Ma allora, in autunno, la quarta dose la faremo tutti? 
«È più corretto chiamarla "seconda dose booster". Detto questo, va considerata una priorità per i soggetti fragili, gli anziani e gli immunodepressi. Oltre che per le persone più esposte, come gli addetti ai servizi essenziali. La protezione immunitaria sta scendendo in tutta la popolazione a mano a mano che ci si allontana dalla prima dose booster. Quindi, sì: può essere ragionevole pensare a un richiamo annuale, magari da collocare in autunno, contestualmente alla vaccinazione anti-influenzale».
 

 

 

I vaccini che abbiamo comprato e che sono inutilizzati li stiamo spedendo in Africa. Facciamo bene? 

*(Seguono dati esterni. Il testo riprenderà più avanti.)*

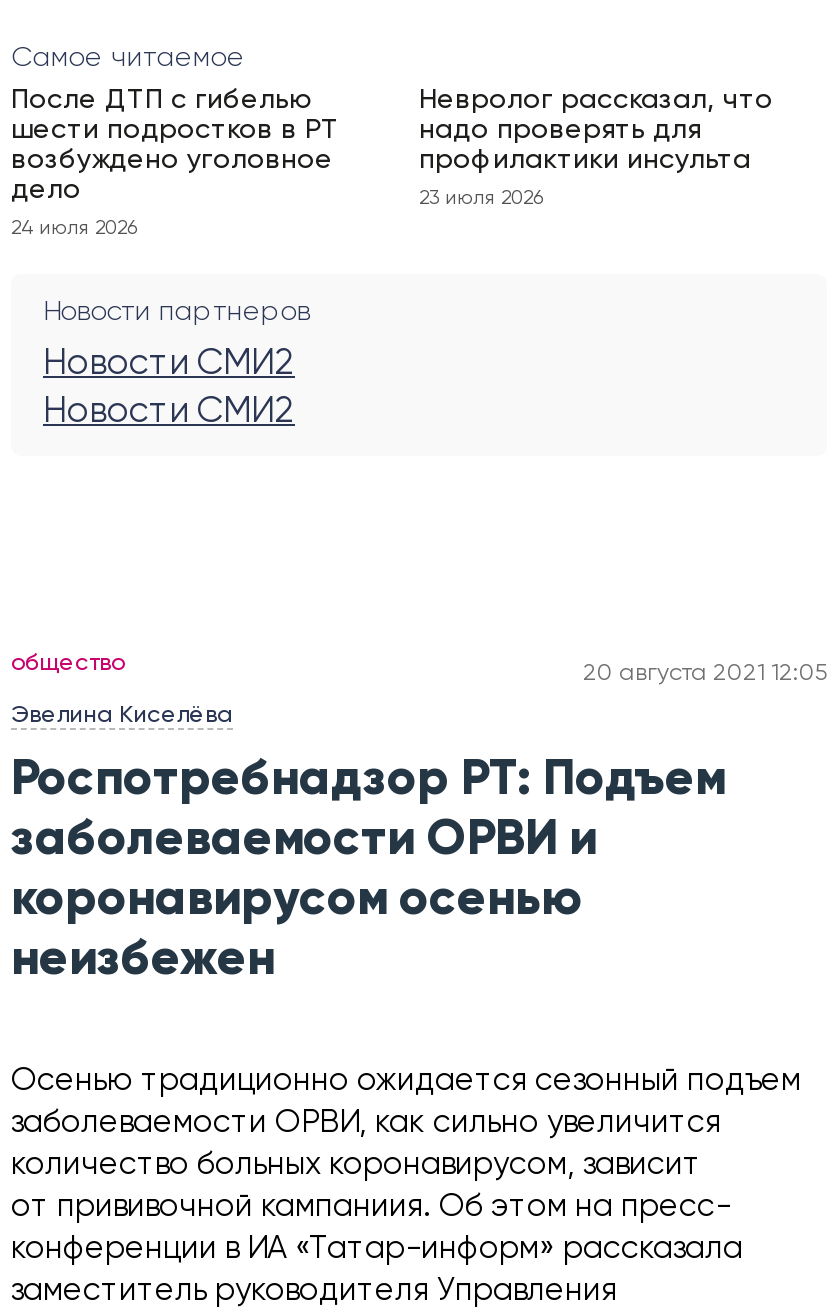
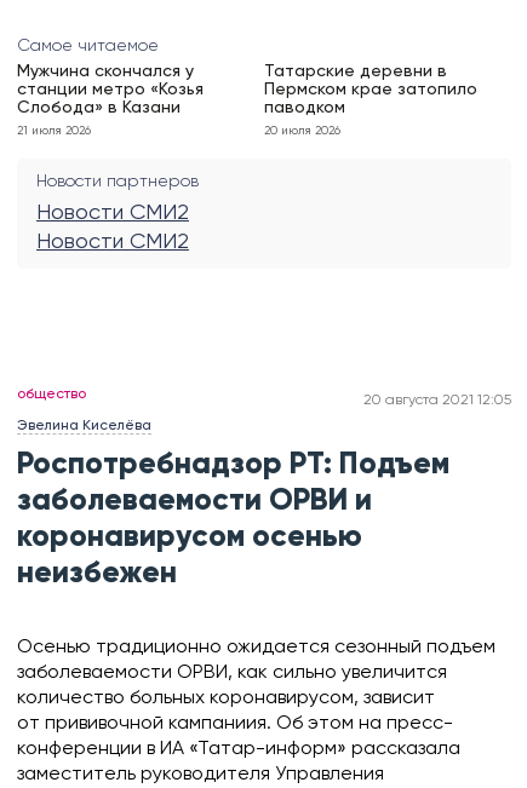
[11,85,339,203] После ДТП с гибелью | шести подростков в РТ | возбуждено уголовное | дело -> [17,63,204,116] Мужчина скончался у | станции метро «Козья | Слобода» в Казани
[419,85,773,173] Невролог рассказал, что | надо проверять для | профилактики инсульта -> [264,63,477,116] Татарские деревни в | Пермском крае затопило | паводком
[419,187,543,207] 23 июля 2026 -> [264,124,340,136] 20 июля 2026
[11,217,137,237] 24 июля 2026 -> [17,124,91,136] 21 июля 2026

«Gestire le scorte vaccinali in una prospettiva di pianificazione globale è certamente una buona opzione. Non solo per motivi umanitari, ma anche di sanità pubblica. Sappiamo, per esempio, che le nuove varianti sono emerse in aree a bassa pressione vaccinale e che, in particolare, si sono sviluppate in soggetti immunodepressi non vaccinati, i quali possono ospitare un'infezione persistente che genera inevitabilmente nuove mutazioni».

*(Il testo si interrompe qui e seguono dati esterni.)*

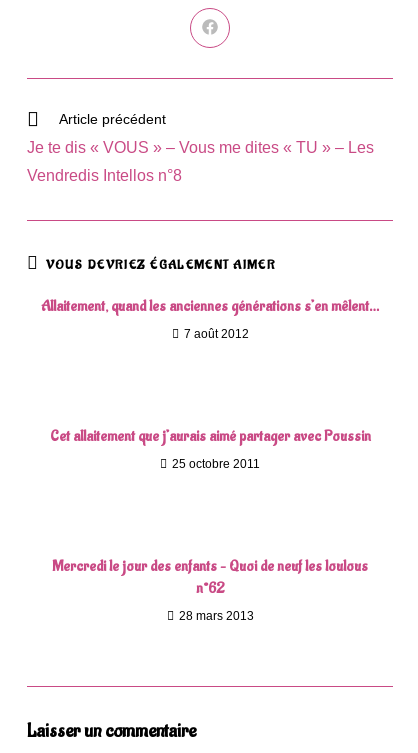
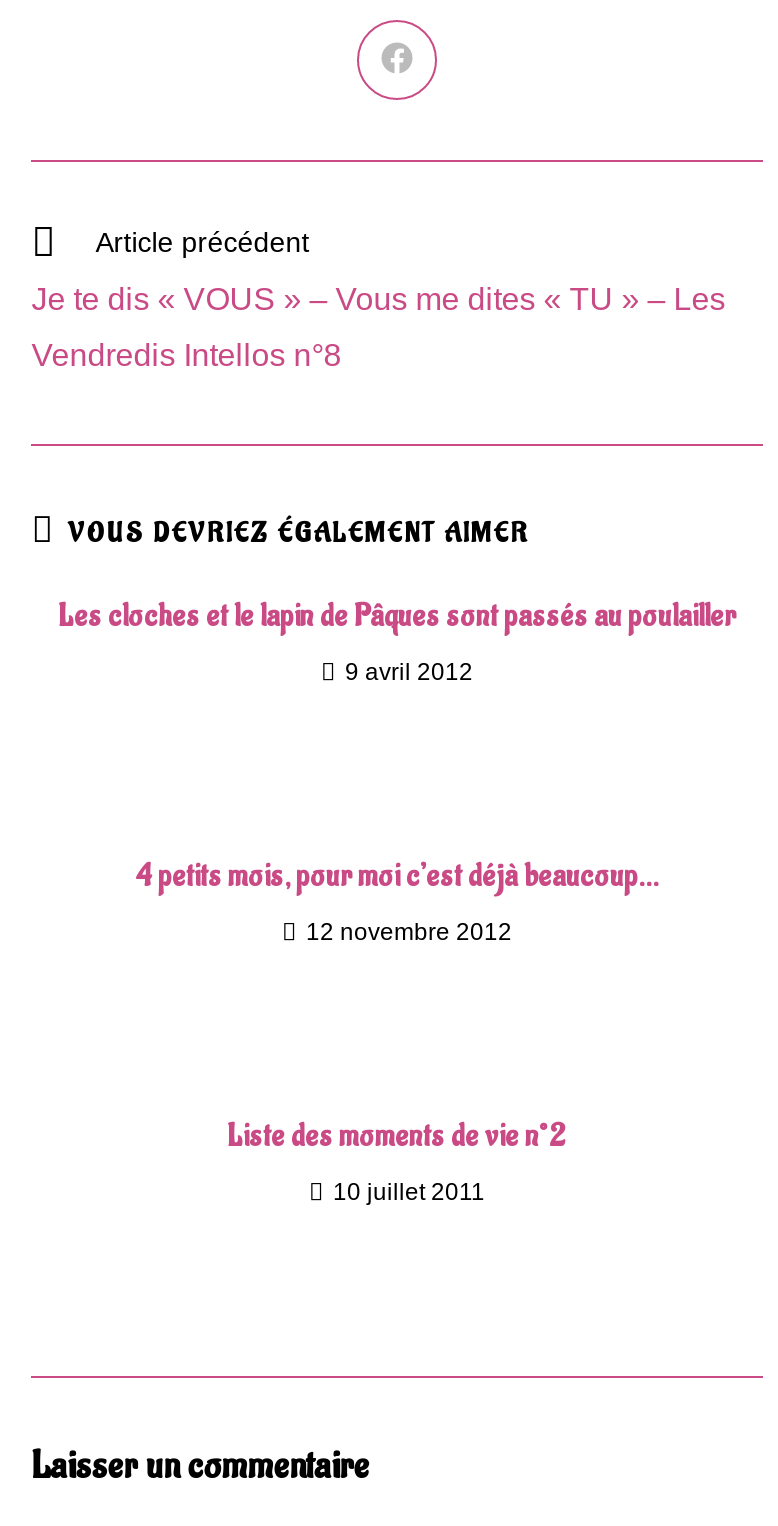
[41,297,379,316] Allaitement, quand les anciennes générations s’en mêlent… -> [58,598,736,636] Les cloches et le lapin de Pâques sont passés au poulailler
[184,327,248,341] 7 août 2012 -> [345,658,473,686] 9 avril 2012
[50,427,370,446] Cet allaitement que j’aurais aimé partager avec Poussin -> [136,858,658,896] 4 petits mois, pour moi c’est déjà beaucoup…
[172,457,260,471] 25 octobre 2011 -> [306,918,512,946] 12 novembre 2012
[52,557,368,598] Mercredi le jour des enfants – Quoi de neuf les loulous | n°62 -> [227,1118,567,1156] Liste des moments de vie n°2
[178,609,254,623] 28 mars 2013 -> [333,1178,485,1206] 10 juillet 2011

Insomma, nel mondo globalizzato o ci si salva tutti o non si salva nessuno. È corretto?
«Aumentare la protezione vaccinale dei Paesi a minore risorse corrisponde al porsi in una logica etica e soprattutto scientifica. La somministrazione del vaccino a queste popolazioni eviterà una recrudescenza della pandemia».

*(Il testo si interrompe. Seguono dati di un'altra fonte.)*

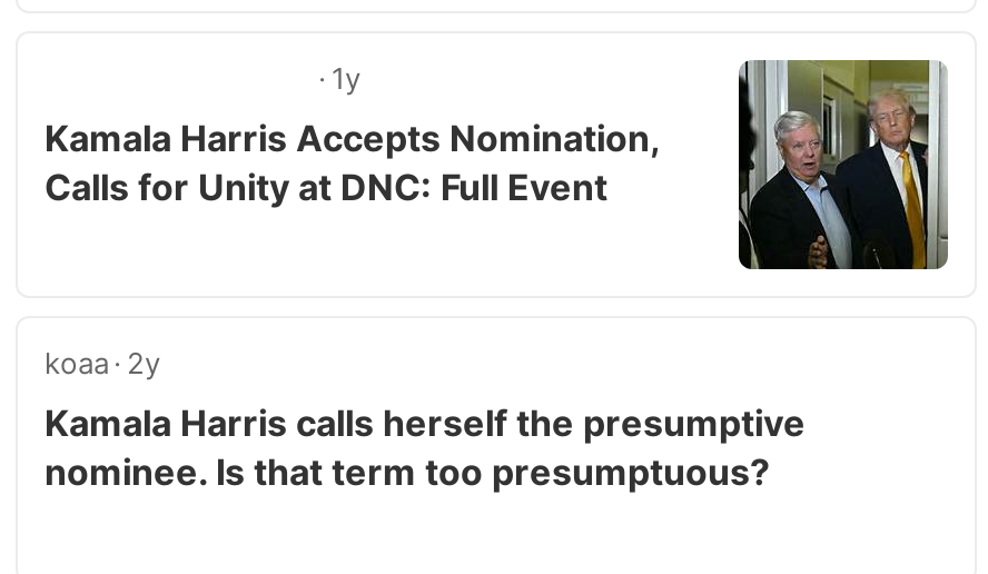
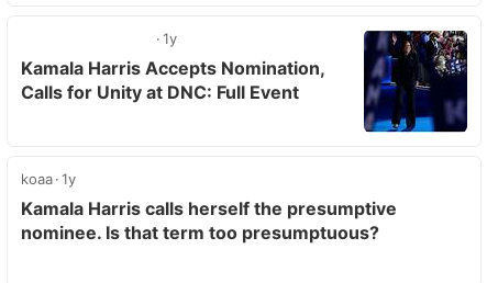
[737,58,950,271] [image] -> [363,30,468,133] [image]
[45,345,160,380] koaa 2y -> [21,170,76,188] koaa 1y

E con gli antivirali come è andata?
«Dai dati di monitoraggio dell'Aifa (l'Agenzia italiana del farmaco, ndr) abbiamo trattato poco meno di 60mila persone con gli anticorpi monoclonali e circa 46mila con gli antivirali».
Troppi o troppo pochi?
«In più di 100mila persone con fattori di rischio abbiamo ridotto in modo significativo la progressioni verso le forme gravi della malattia nonché la morte, in una misura anche dell'80%. Abbiamo evitato, cioè, molte ospedalizzazioni e diversi decessi: a me sembra un grande risultato clinico e della sanità pubblica che dimostra come questa strategia, su cui noi ci siamo espressi a favore tra i primi, è uno dei principali strumenti. Accanto alla vaccinazione, ovvio. Tuttavia sappiamo che il target ottimale di popolazione era decisamente più alto».
Cosa è andato storto?
«I problemi principali sono stati la tempistica e la raggiungibilità capillare delle persone. L'integrazione tra ospedale e territorio non sempre ha funzionato a dovere. C'è stata anche una forte variabilità tra le Regioni e questo pone l'accento, ancora una volta, sull'organizzazione territoriale della salute».
Un'ultima cosa. Velocissima. Come andrà l'estate?
«Avremo una riduzione dei casi, come in passato. Ma non dimentichiamo che le varianti attuali sono molte più contagiose del virus ancestrale. Quindi manteniamo un atteggiamento responsabile».